Congratulations to those of you who have learned to read the new hieroglyphic braille code! Hopefully, you might tolerate some attempted humor as an effort to ease the editor’s embarrassment; that is, for braille fonts in our last two journals appearing as ASCII text in print editions.
No, transcribers, there’s no need to toss away your “Music Braille Code 1997” manual quite yet. However, thanks to our member, Andy English, a very interesting aspect regarding ASCII braille as a proofreading tool might be of some interest to our readers.
Andy is one of the few music transcribers who can read the ASCII equivalent as a proofreading device. Bettye Krolick, sometimes called the Godmother of Music Braille, was my first experience with a transcriber who could read the ASCII code, and actually preferred it for proofreading. This was a particularly unique skill, as she was one who normally worked with direct manual transcription using a computer. For those who do not know much about how transcribers work, read on:
Music braille and certain other codes can be created with
electronic translation such as with the Goodfeel™ program (Dancing
Dots), or it can be done on a computer as though brailling on a
mechanical braille writing device using standard six-key entry. If
viewed within a print environment, the braille may appear as ASCII
ASCII equivalent: A .>”?A:<$]$.
Thank you Andy, for this perfect opportunity to make an informative lesson out of an accidental editorial oversight.
Thanks also to Tina Davidson, who has volunteered to transfer our Word docs into readable PDF files for those of us who prefer not to read braille facsimile with the ASCII code.
As indicated in our last issue, we have begun an ongoing column dedicated to online users. These articles are contributed by our MENVI online webmaster, Jared Rimer.
As your Webmaster, I would like to introduce you to our new staff. In an earlier article, I indicated that there were three staff members who could help out with online activities. Two of the original three are no longer with us. New staff members who have joined me are, Jacob Sexton and Kelly Sapergia. Jacob does list management work for the network, and is a contact point for list management. Kelly handles accessibility work. Although he is not listed on the network, we can consult with him when needed. Contact me (Jared) should you need either of their assistance.

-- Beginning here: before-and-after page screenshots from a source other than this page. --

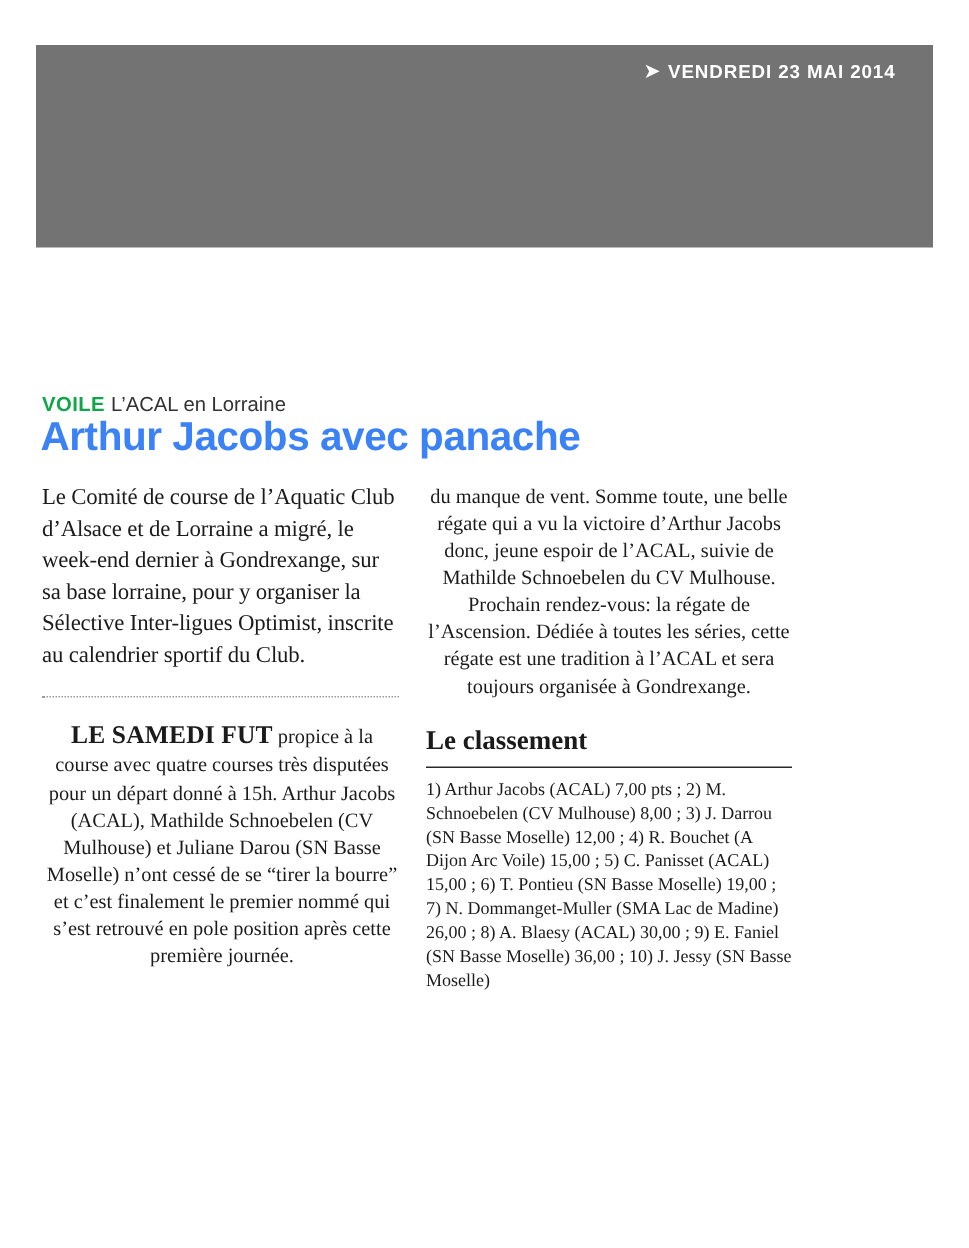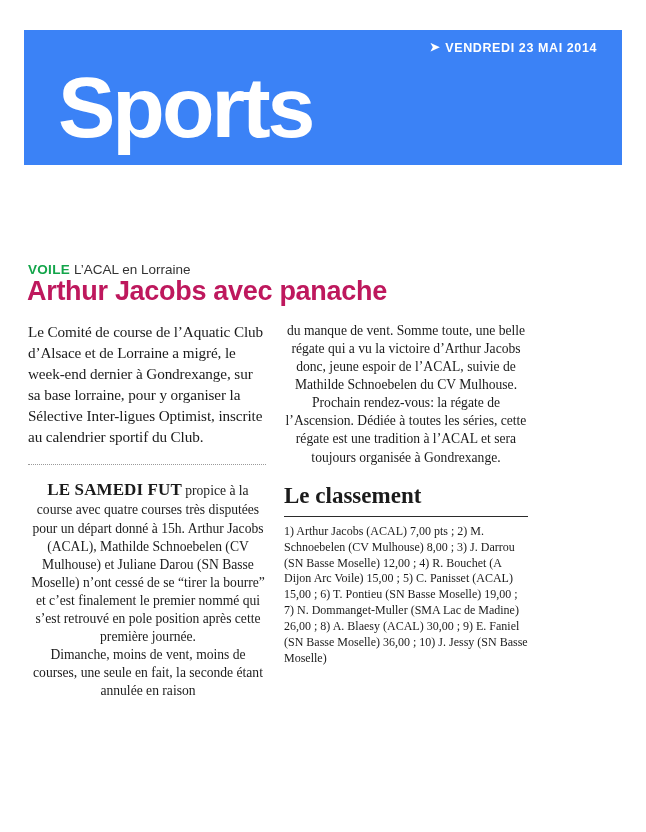--- a/index.html
+++ b/index.html
@@ -23,21 +23,21 @@
     box-sizing: border-box;
   }
 
   
   .masthead {
     position: absolute;
     left: 24px;
     top: 30px;
     width: 598px;
     height: 135px;
-    background: #3b82f6;
+    background: #737373;
     overflow: hidden;
   }
   .date-line {
     position: absolute;
     right: 25px;
     top: 11px;
     font-size: 12.5px;
     font-weight: bold;
     letter-spacing: 0.6px;
     color: #ffffff;
@@ -97,21 +97,21 @@
     color: #333333;
     font-size: 13.5px;
     margin-left: 4px;
   }
   .headline {
     position: absolute;
     left: 27px;
     top: 276px;
     font-size: 27px;
     font-weight: bold;
-    color: #be185d;
+    color: #3b82f6;
     letter-spacing: -0.3px;
     white-space: nowrap;
   }
 
   
   .col {
     position: absolute;
     top: 322px;
     font-family: Liberation Serif, serif;
     color: #1b1b1b;
@@ -144,21 +144,21 @@
   }
   .body-text + .body-text {
     margin-top: 0;
   }
   .lead-in {
     font-weight: bold;
     font-size: 17px;
     letter-spacing: 0.1px;
   }
   .subhead {
-    font-size: 23px;
+    font-size: 18px;
     font-weight: bold;
     margin: 16px 0 7px 0;
     color: #1b1b1b;
   }
   .rule {
     border: none;
     border-top: 1px solid #2b2b2b;
     margin: 0 0 7px 0;
     width: 244px;
   }
@@ -171,35 +171,33 @@
 </head>
 <body>
 
 <div class="page">
 
   <div class="masthead">
     <div class="date-line">
       <span class="date-arrow">➤</span><span>VENDREDI 23 MAI 2014</span>
     </div>
     <div class="brand-row">
-      <span class="brand-sports">Sports</span>
     </div>
   </div>
 
   <div class="kicker">
     <span class="rubric">VOILE</span><span class="sub">L’ACAL en Lorraine</span>
   </div>
 
   <div class="headline">Arthur Jacobs avec panache</div>
 
   <div class="col col-left">
     <p class="lede">Le Comité de course de l’Aquatic Club d’Alsace et de Lorraine a migré, le week-end dernier à Gondrexange, sur sa base lorraine, pour y organiser la Sélective Inter-ligues Optimist, inscrite au calendrier sportif du Club.</p>
     <hr class="dotted">
     <p class="body-text"><span class="lead-in">LE SAMEDI FUT</span><span> propice à la course avec quatre courses très disputées pour un départ donné à 15h. Arthur Jacobs (ACAL), Mathilde Schnoebelen (CV Mulhouse) et Juliane Darou (SN Basse Moselle) n’ont cessé de se “tirer la bourre” et c’est finalement le premier nommé qui s’est retrouvé en pole position après cette première journée.</span></p>
-    <p class="body-text">Dimanche, moins de vent, moins de courses, une seule en fait, la seconde étant annulée en raison</p>
   </div>
 
   <div class="col col-right">
     <p class="body-text">du manque de vent. Somme toute, une belle régate qui a vu la victoire d’Arthur Jacobs donc, jeune espoir de l’ACAL, suivie de Mathilde Schnoebelen du CV Mulhouse. Prochain rendez-vous: la régate de l’Ascension. Dédiée à toutes les séries, cette régate est une tradition à l’ACAL et sera toujours organisée à Gondrexange.</p>
     <h2 class="subhead">Le classement</h2>
     <hr class="rule">
     <p class="results">1) Arthur Jacobs (ACAL) 7,00 pts ; 2) M. Schnoebelen (CV Mulhouse) 8,00 ; 3) J. Darrou (SN Basse Moselle) 12,00 ; 4) R. Bouchet (A Dijon Arc Voile) 15,00 ; 5) C. Panisset (ACAL) 15,00 ; 6) T. Pontieu (SN Basse Moselle) 19,00 ; 7) N. Dommanget-Muller (SMA Lac de Madine) 26,00 ; 8) A. Blaesy (ACAL) 30,00 ; 9) E. Faniel (SN Basse Moselle) 36,00 ; 10) J. Jessy (SN Basse Moselle)</p>
   </div>
 
 </div>

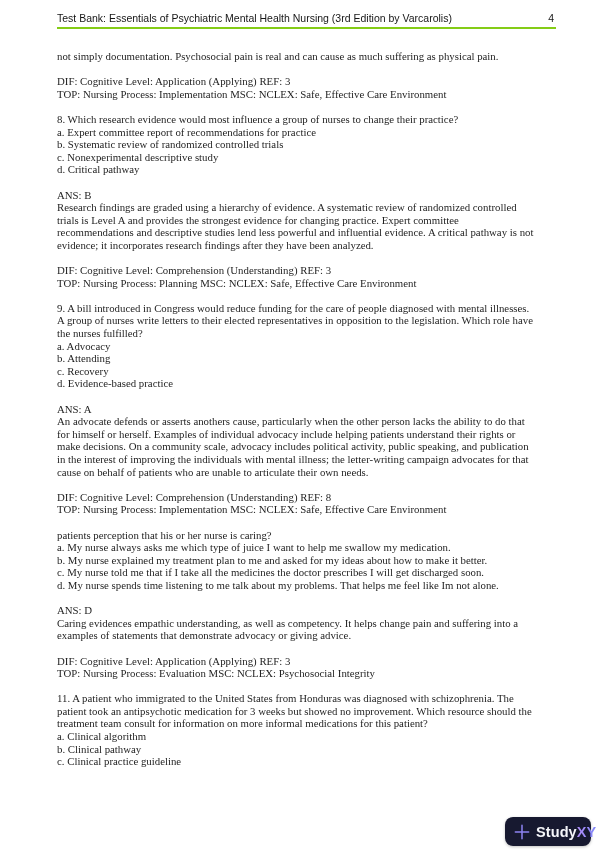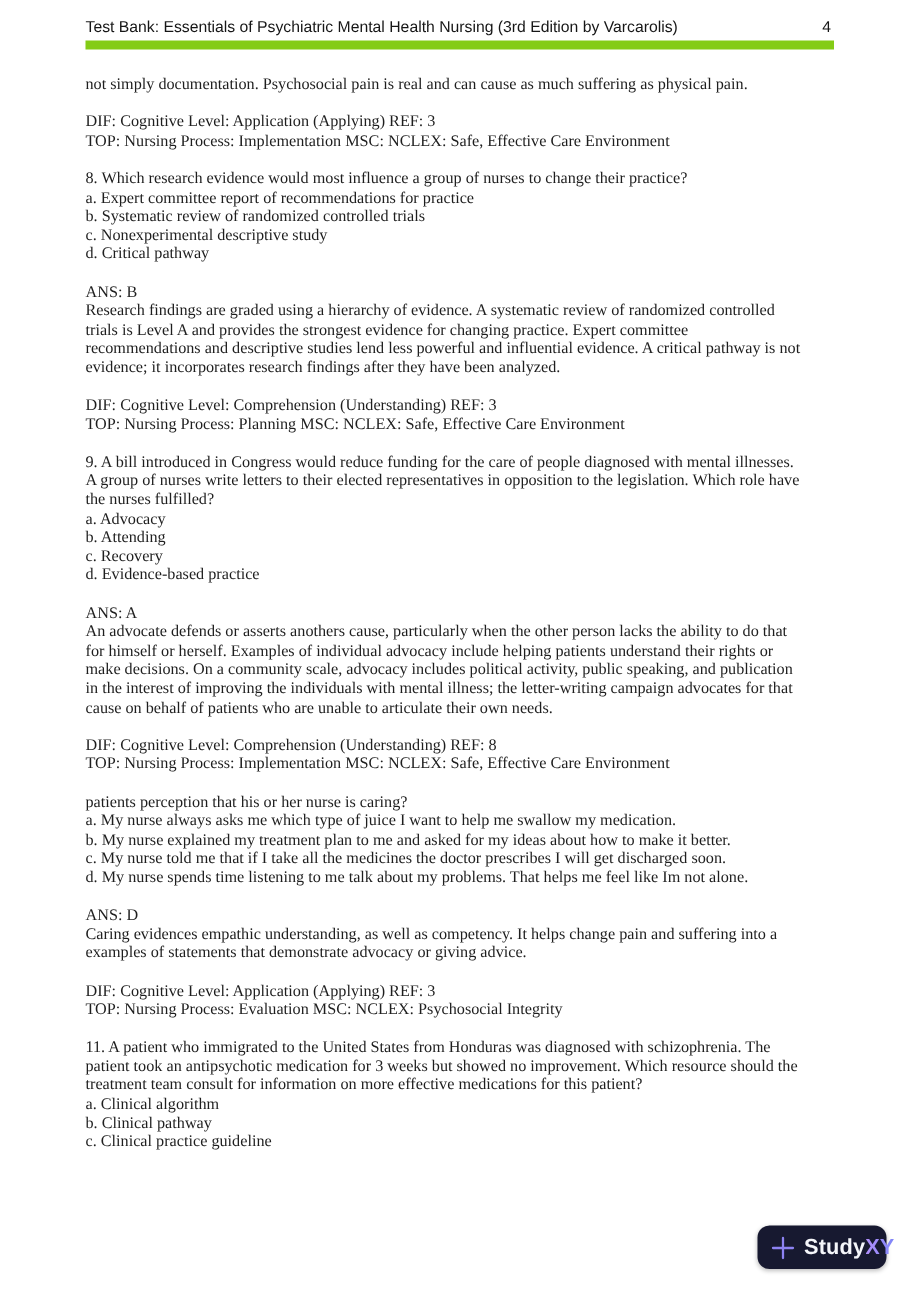--- a/index.html
+++ b/index.html
@@ -17,21 +17,21 @@
     color: #1e1e1e;
   }
   .header {
     position: absolute;
     left: 57px;
     top: 12px;
     width: 499px;
     display: flex;
     justify-content: space-between;
     align-items: center;
-    border-bottom: 6px solid #84cc16;
+    border-bottom: 2px solid #84cc16;
     padding-bottom: 3px;
     font-family: "Liberation Sans", sans-serif;
     font-size: 10.5px;
     color: #161616;
   }
   .header-title {
     white-space: nowrap;
   }
   .header-page-num {
     padding-right: 2px;
@@ -158,21 +158,21 @@
         <div class="line">Caring evidences empathic understanding, as well as competency. It helps change pain and suffering into a</div>
         <div class="line">examples of statements that demonstrate advocacy or giving advice.</div>
       </div>
       <div class="block">
         <div class="line">DIF: Cognitive Level: Application (Applying) REF: 3</div>
         <div class="line">TOP: Nursing Process: Evaluation MSC: NCLEX: Psychosocial Integrity</div>
       </div>
       <div class="block">
         <div class="line">11. A patient who immigrated to the United States from Honduras was diagnosed with schizophrenia. The</div>
         <div class="line">patient took an antipsychotic medication for 3 weeks but showed no improvement. Which resource should the</div>
-        <div class="line">treatment team consult for information on more effective medications for this patient?</div>
+        <div class="line">treatment team consult for information on more informal medications for this patient?</div>
         <div class="line">a. Clinical algorithm</div>
         <div class="line">b. Clinical pathway</div>
         <div class="line">c. Clinical practice guideline</div>
       </div>
     </div>
 
   <div class="badge">
     <svg class="plus-icon" viewBox="0 0 18 18" fill="none" xmlns="http://www.w3.org/2000/svg">
       <path d="M9 1.5 V16.5 M1.5 9 H16.5" stroke="#8d82f2" stroke-width="1.7" stroke-linecap="round"></path>
     </svg>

Finally, please remember to keep your contact information up to date. If your address should bounce from our subscription lists for newsletters and rosters, you’ll be called by phone only once. Member subscribers are responsible for updating their personal information. Once an address is removed, no further contact can be made. If you have questions, comments, or concerns, kindly contact us by telephone or E-mail at any time.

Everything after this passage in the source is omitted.